Swarthmore College Department of Computer Science

A Virtual Vocal Tract: A Novel Approach to Articulatory Speech Synthesis

Martina Costagliola, Tessa Jones, and Adam Lammert

Speech synthesis is the artificial production of human speech. Speech synthesizers provide a natural interface between humans and computers. State-of-the-art synthesizers rely on pre-recorded speech, making them accurate but inflexible. Articulatory synthesizers (i.e. virtual vocal tracts) produce speech like humans do, and are flexible, controllable, and refigurable. Human speech results from the vibrating vocal folds (the "source") and the dynamic shape of the vocal tract (the "filter"). Lammert (2014) developed a model of vocal tract (VT) shape comprising only five concatenated tubes. This five-region model was based on real-time MRI data and represents VT shapes with ~85% accuracy. The purpose of this project is to validate the five-region model by building an articulatory speech synthesizer capable of producing all English phonemes.

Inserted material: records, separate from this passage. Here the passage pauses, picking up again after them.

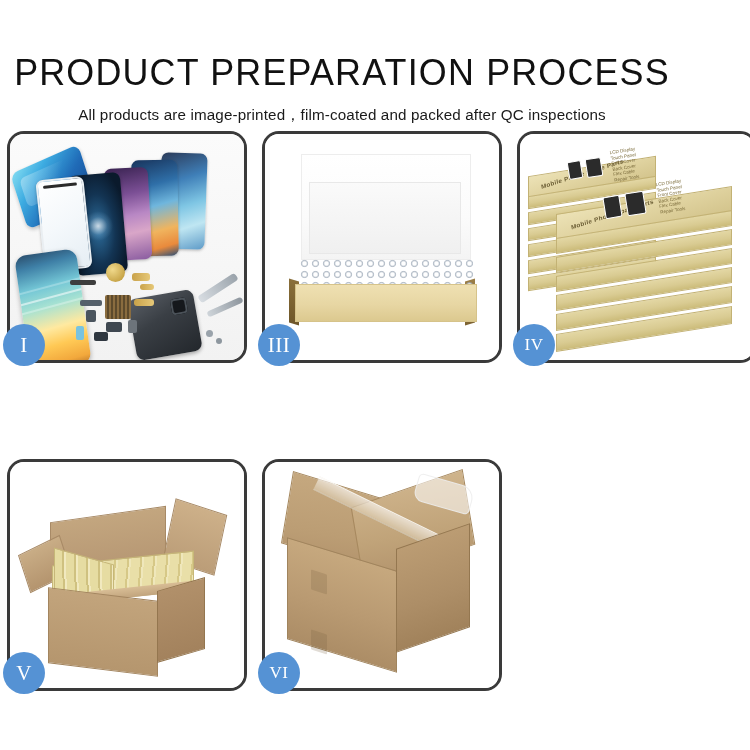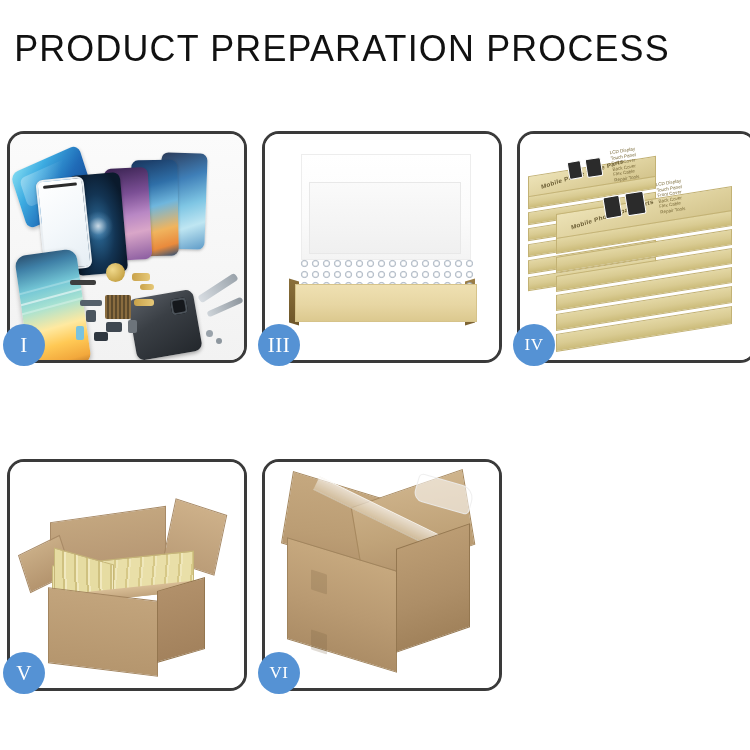--- a/index.html
+++ b/index.html
@@ -18,7 +18,7 @@
   
   .header {
     width: 684px;
-    padding-top: 30px;
+    padding-top: 54px;
     text-align: center;
   }
   .title {

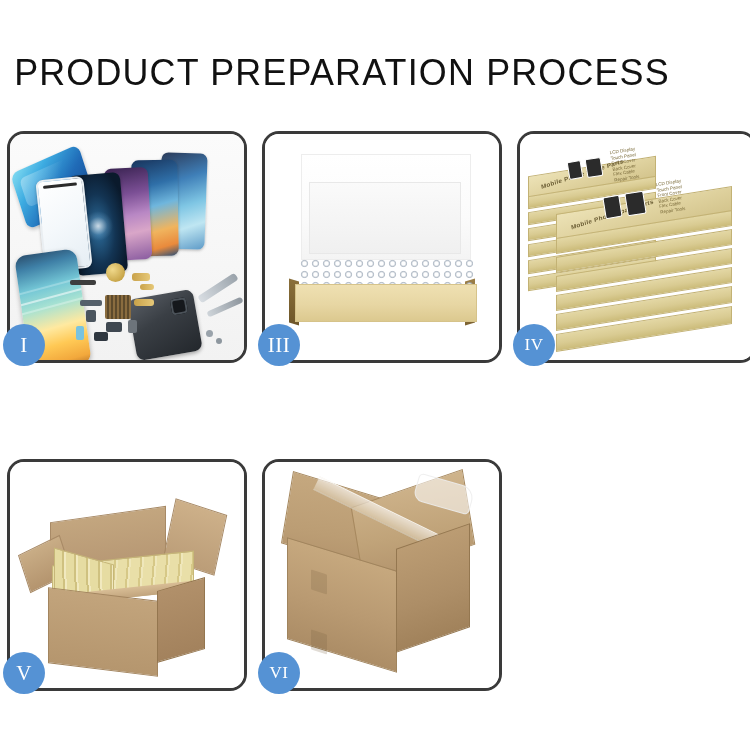--- a/index.html
+++ b/index.html
@@ -516,6 +516,7 @@
 
 <div class="header">
   <div class="title">PRODUCT PREPARATION PROCESS</div>
+  <div class="subtitle">All products are image-printed，film-coated and packed after QC inspections</div>
 </div>
 
 <div class="grid">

We targeted both articulatory and acoustic properties of each English phoneme. The primary articulatory property is the shape of the VT during the phoneme's production. We were informed by rtMRI data and other sources about the shape (Narayanan et al, 2014). In terms of acoustic properties, each phoneme has unique formant frequencies ("formants"), which are peaks in the speech spectrum and resonances of the VT. The formants of many phonemes are well-known, but we also used the speech analysis tool Praat (Boersma, 2001) to calculate formants. Our own program uses both articulatory and acoustic properties to calculate VT shapes for each phoneme. It systematically searches through variations of each of the five constriction degrees, calculates the resultant formants, and finds the best constriction values.

By targeting these properties with the five-region model, we successfully produced a full set of English vowels, diphthongs, most approximants, and certain stop consonants. Our best results were found by taking shape estimates and adding variation based on formant frequencies. Furthermore, we learned that synthesis is more realistic with context-dependent, nonlinear transitions between phoneme shapes than with linear transitions. In future work, we hope to synthesize the remainder of the English phonemes and further validate the five-region model of articulatory synthesis.

Literature cited:
Boersma, P.  (2001).  Praat, a system for doing phonetics by computer. 
Glot International 5:9/10, 341-345.

Lammert, A. & Narayanan, S.  (2014).  Development of a parametric basis for
 vocal tract area function representation from a large speech production database.  
 J. Acoust. Soc. Am. 135, 2198.

Lammert, A. , Goldstein, L. & Narayanan, S.  (in preparation).  Development
 of a minimal regional model of the vocal tract from a large speech production database.  
 For submission to the Journal of the Acoustical Society of America.

Narayanan, S., Toutios, A., Ramanarayanan, V., Lammert, A., Kim, J., Nayak, K., 
Kim, Y.- C., Zhu, Y., Bresch, E., Goldstein, L, Byrd, D., Katsamanis, 
A. & Proctor, M. (2014), Realtime magnetic resonance imaging and electromagnetic 
articulography database for speech production research (TC), Journal 
of the Acoustical Society of America, 136(3): 1307-1311.